A profissional foi alvo de um beijo forçado na boca desferido por um colega de serviço, o que tornou a manutenção do vínculo empregatício insustentável. O relator do recurso de revista da Concilig Telemarqueting, ministro Amaury Rodrigues, apontou que, de acordo com o TRT, o assédio “ficou fartamente demonstrado nos autos”, destacando a descrição das imagens das câmeras que registraram o momento em que o fato ocorreu. Diante desse quadro, a análise das alegações da empresa exigiria o reexame de fatos e provas, não permitido pela Súmula 126 do TST.

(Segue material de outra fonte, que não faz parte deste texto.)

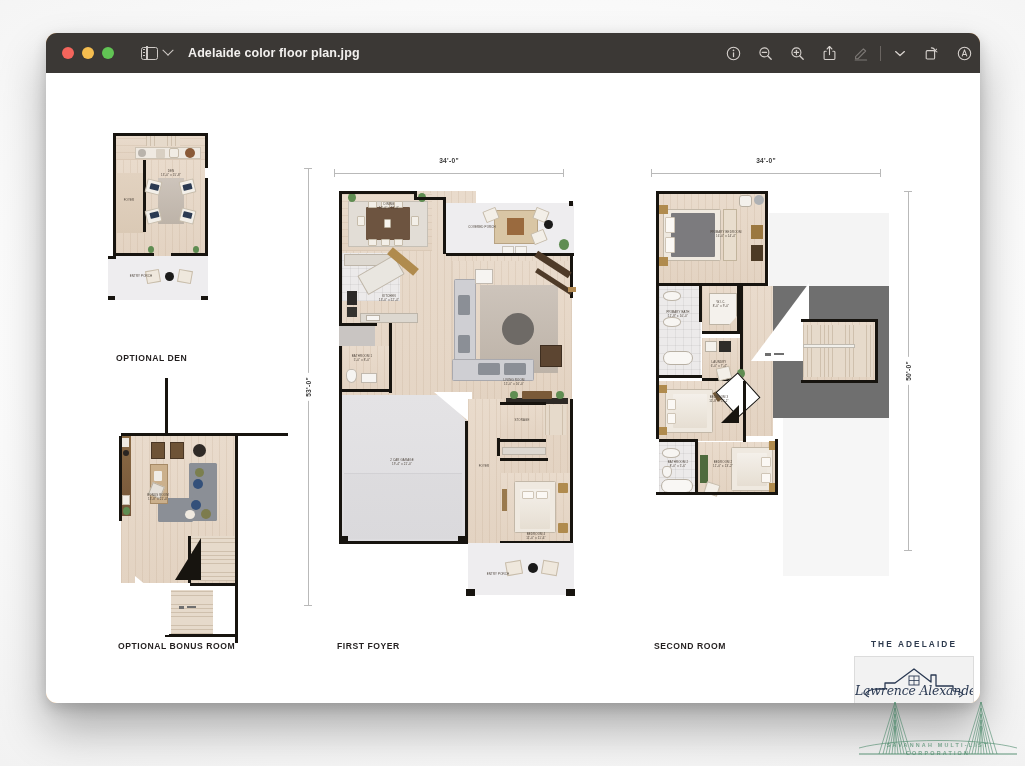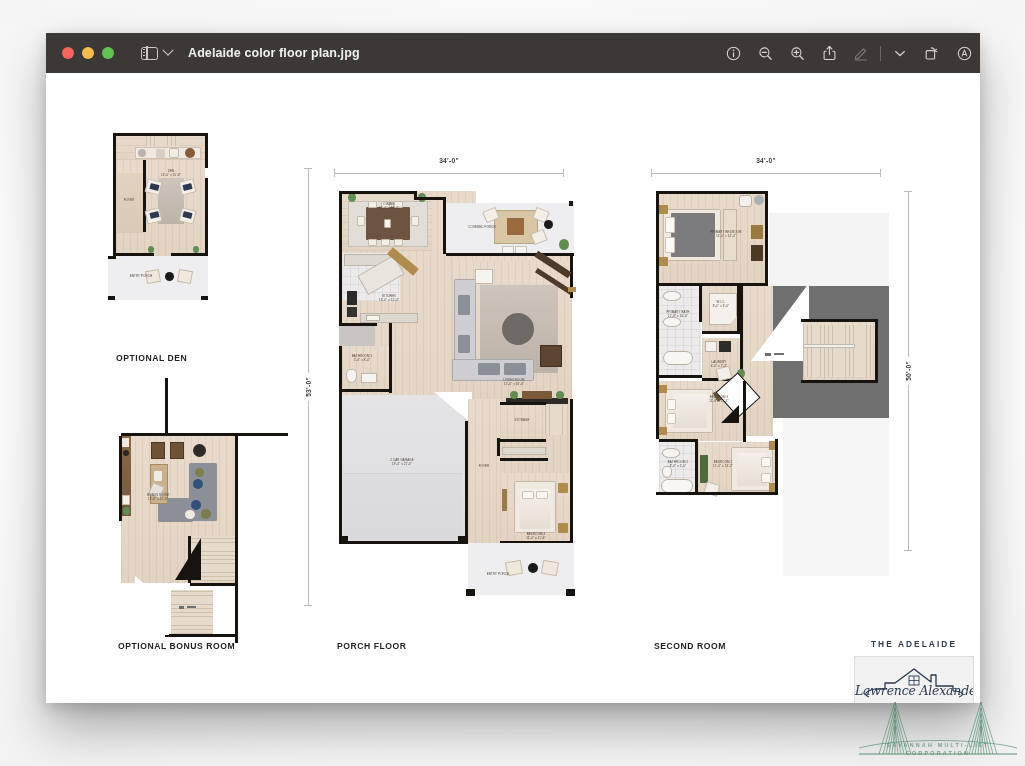--- a/index.html
+++ b/index.html
@@ -21,7 +21,7 @@
   
   .window{
     position:absolute;left:46px;top:33px;width:934px;height:670px;
-    border-radius:0;
+    border-radius:11px;
     background:#fdba74;
     box-shadow:0 26px 46px rgba(0,0,0,0.30), 0 5px 14px rgba(0,0,0,0.16);
     overflow:hidden;

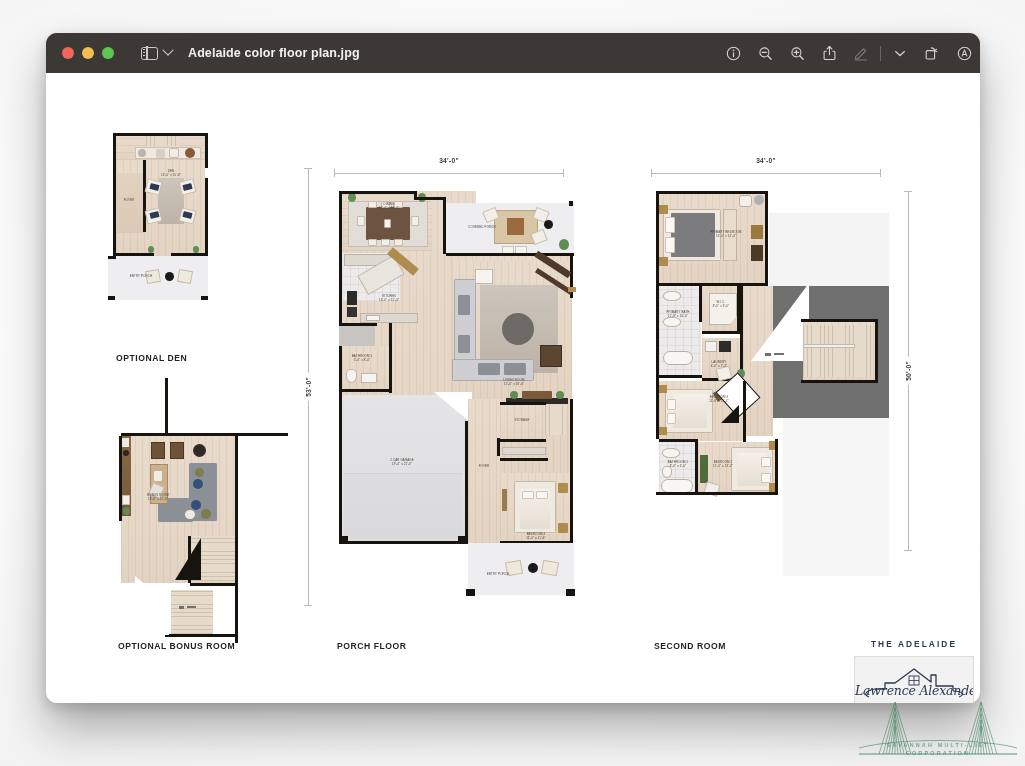--- a/index.html
+++ b/index.html
@@ -517,7 +517,7 @@
         </div>
         <div class="rlabel" style="left:164px;top:390px;">ENTRY PORCH</div>
       </div>
-      <div class="caption" style="left:291px;top:568px;">PORCH FLOOR</div>
+      <div class="caption" style="left:291px;top:568px;">FIRST FOYER</div>
 
       <div class="dim-h" style="left:605px;top:96px;width:230px;">
         <div class="bar"></div>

Rescisão indireta e direitos do empregado
A rescisão indireta, popularmente conhecida como “justa causa aplicada pelo empregado”, ocorre quando a empresa comete falta grave ou falha em garantir um ambiente seguro, permitindo que o trabalhador saia com todos os seus direitos garantidos.
No julgamento, os ministros entenderam que a omissão da empresa diante do fato e a gravidade da conduta do agressor violaram a dignidade da trabalhadora. Além das verbas rescisórias integrais, como aviso-prévio e multa de 40% do FGTS, a justiça fixou o pagamento de uma reparação financeira pelos danos sofridos no valor de R$ 5 mil.
Responsabilidade do empregador e importunação sexual
A decisão reforça o entendimento jurídico de que atos de importunação sexual no trabalho não podem ser tolerados e que o empregador possui responsabilidade objetiva sobre a conduta de seus prepostos e colaboradores durante o expediente.